■ **What is needed**
Please find the line that holds "text-align:justify;" below and reproduce it, along with every line after it through the end, exactly and without pictures.

Start of Block

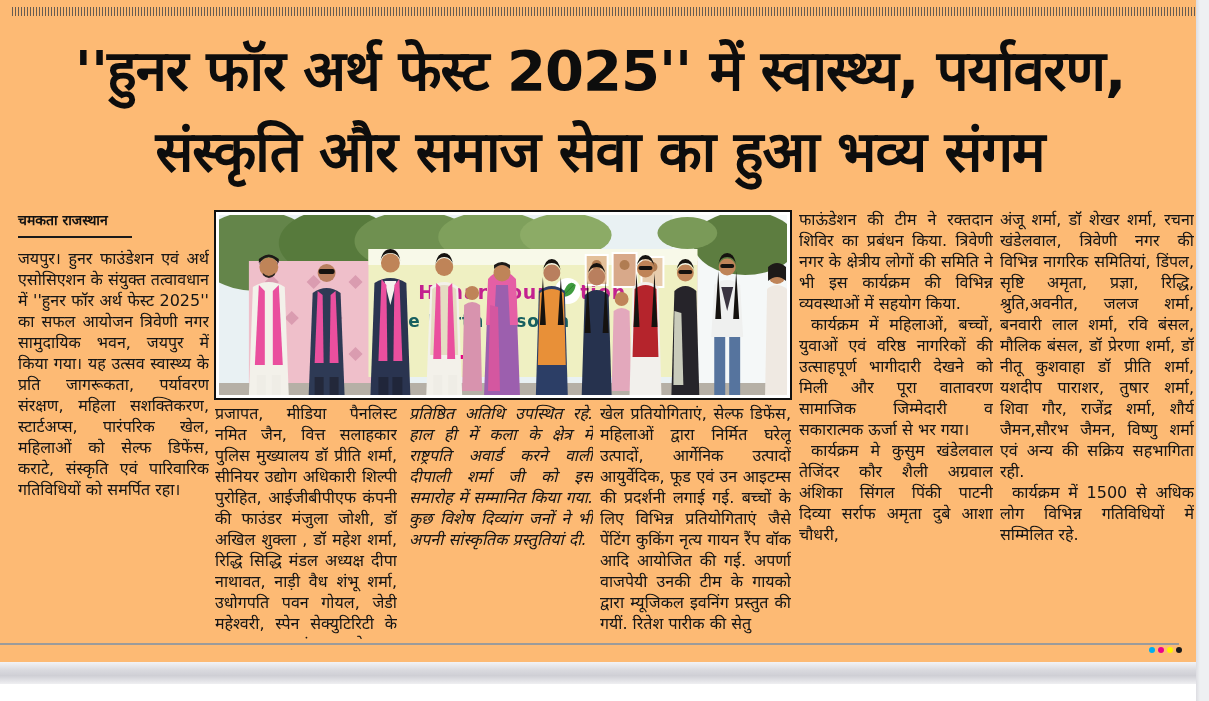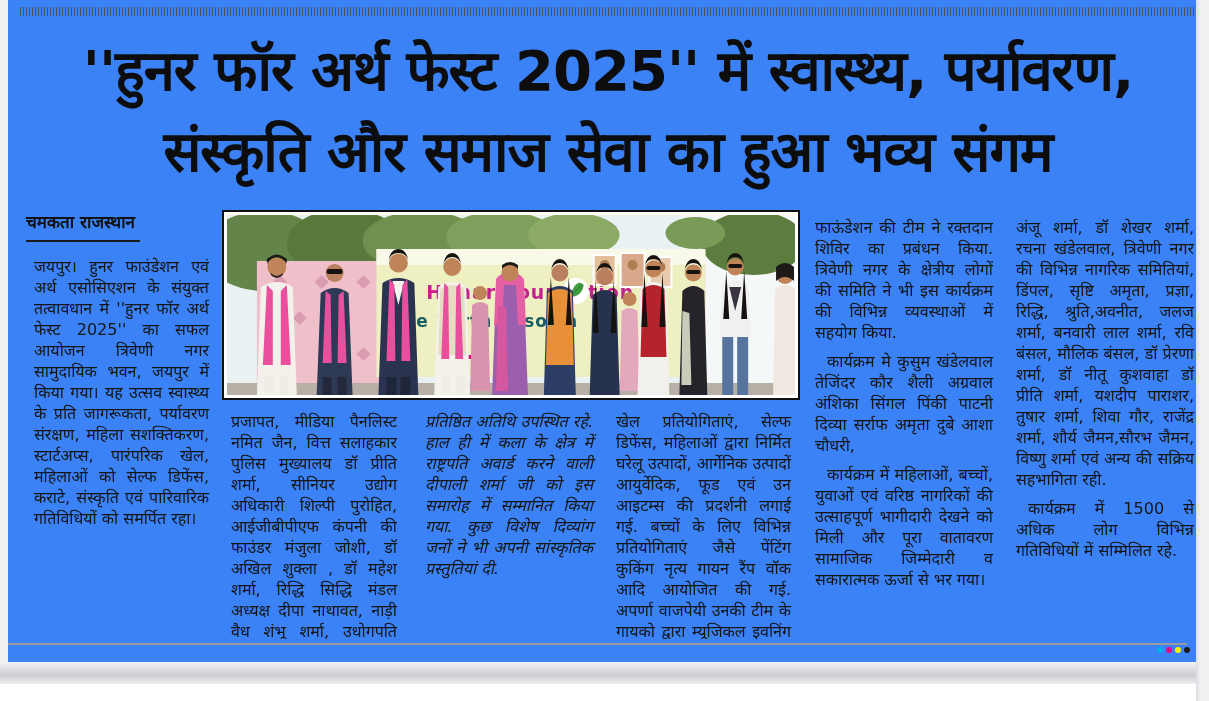--- a/index.html
+++ b/index.html
@@ -11,8 +11,8 @@
   }
   .viewport{position:relative;width:1209px;height:701px;}
   .page{
-    position:absolute;left:8px;top:0;width:1196px;height:663px;
-    background:#3b82f6;
+    position:absolute;left:0;top:0;width:1196px;height:663px;
+    background:#fdba74;
   }
   .tickstrip{
     position:absolute;left:12px;top:7px;width:1183px;height:9px;

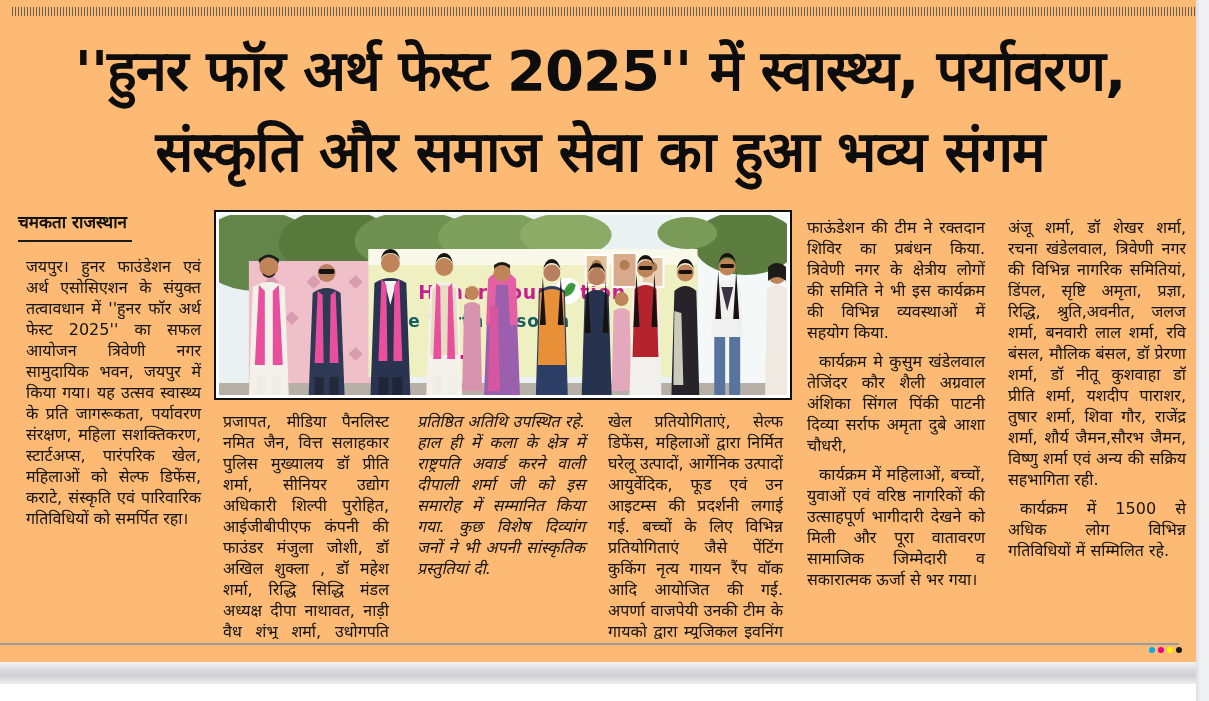--- a/index.html
+++ b/index.html
@@ -27,7 +27,7 @@
   }
   .kicker{
     position:absolute;left:18px;top:210px;width:114px;
-    font-size:17px;font-weight:700;color:#111;
+    font-size:14px;font-weight:700;color:#111;
     border-bottom:2px solid #1a1a1a;padding-bottom:7px;
     white-space:nowrap;overflow:visible;
   }

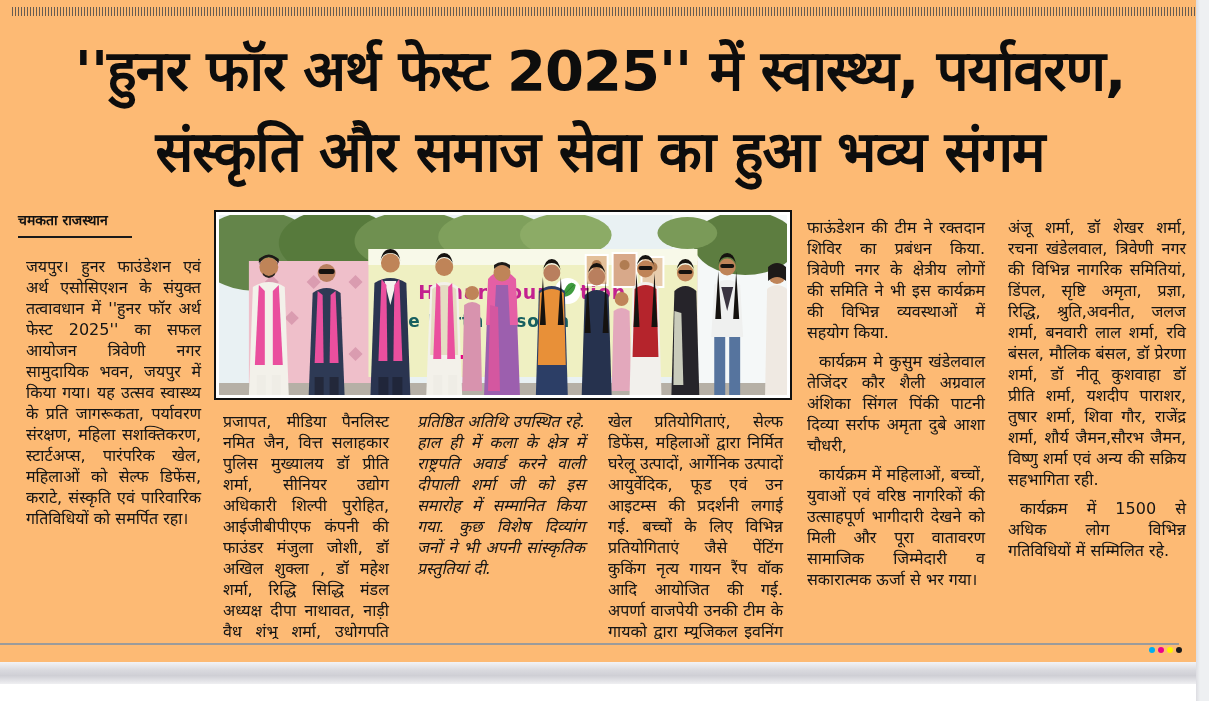--- a/index.html
+++ b/index.html
@@ -36,7 +36,7 @@
     font-size:16px;line-height:21px;color:#151515;
     text-align:justify;
   }
-  .col p{margin:8px;}
+  .col p{margin:0;}
   .col p + p{text-indent:12px;}
   .col b{font-weight:400;}
   .col1{left:18px;  top:248px;width:191px;height:394px;}

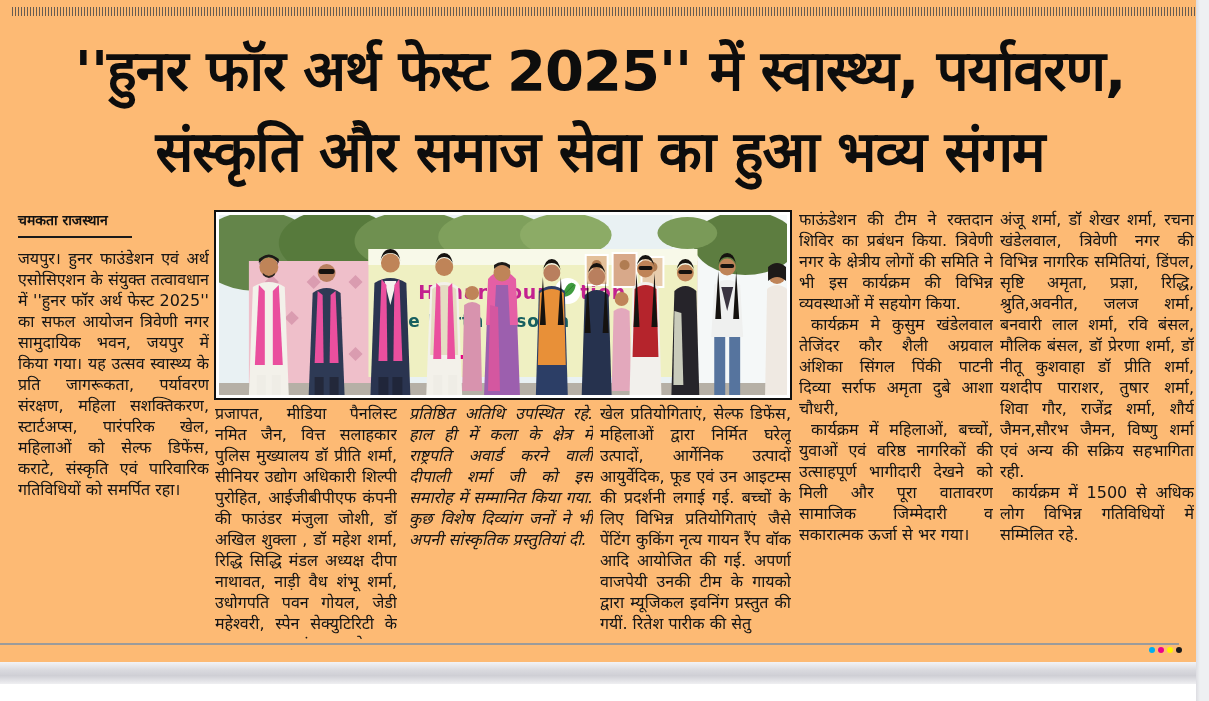--- a/index.html
+++ b/index.html
@@ -290,8 +290,8 @@
 
     <div class="col col5">
       <p>फाऊंडेशन की टीम ने रक्तदान शिविर का प्रबंधन किया. त्रिवेणी नगर के क्षेत्रीय लोगों की समिति ने भी इस कार्यक्रम की विभिन्न व्यवस्थाओं में सहयोग किया.</p>
+      <p>कार्यक्रम में महिलाओं, बच्चों, युवाओं एवं वरिष्ठ नागरिकों की उत्साहपूर्ण भागीदारी देखने को मिली और पूरा वातावरण सामाजिक जिम्मेदारी व सकारात्मक ऊर्जा से भर गया।</p>
       <p>कार्यक्रम मे कुसुम खंडेलवाल तेजिंदर कौर शैली अग्रवाल अंशिका सिंगल पिंकी पाटनी दिव्या सर्राफ अमृता दुबे आशा चौधरी,</p>
-      <p>कार्यक्रम में महिलाओं, बच्चों, युवाओं एवं वरिष्ठ नागरिकों की उत्साहपूर्ण भागीदारी देखने को मिली और पूरा वातावरण सामाजिक जिम्मेदारी व सकारात्मक ऊर्जा से भर गया।</p>
     </div>
 
     <div class="col col6">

End of Block

■ **Output for this task**
     text-align:justify;
   }
-  .col p{margin:8px;}
+  .col p{margin:0;}
   .col p + p{text-indent:12px;}
   .col b{font-weight:400;}
   .col1{left:18px;  top:248px;width:191px;height:394px;}

--- a/index.html
+++ b/index.html
@@ -290,8 +290,8 @@
 
     <div class="col col5">
       <p>फाऊंडेशन की टीम ने रक्तदान शिविर का प्रबंधन किया. त्रिवेणी नगर के क्षेत्रीय लोगों की समिति ने भी इस कार्यक्रम की विभिन्न व्यवस्थाओं में सहयोग किया.</p>
+      <p>कार्यक्रम में महिलाओं, बच्चों, युवाओं एवं वरिष्ठ नागरिकों की उत्साहपूर्ण भागीदारी देखने को मिली और पूरा वातावरण सामाजिक जिम्मेदारी व सकारात्मक ऊर्जा से भर गया।</p>
       <p>कार्यक्रम मे कुसुम खंडेलवाल तेजिंदर कौर शैली अग्रवाल अंशिका सिंगल पिंकी पाटनी दिव्या सर्राफ अमृता दुबे आशा चौधरी,</p>
-      <p>कार्यक्रम में महिलाओं, बच्चों, युवाओं एवं वरिष्ठ नागरिकों की उत्साहपूर्ण भागीदारी देखने को मिली और पूरा वातावरण सामाजिक जिम्मेदारी व सकारात्मक ऊर्जा से भर गया।</p>
     </div>
 
     <div class="col col6">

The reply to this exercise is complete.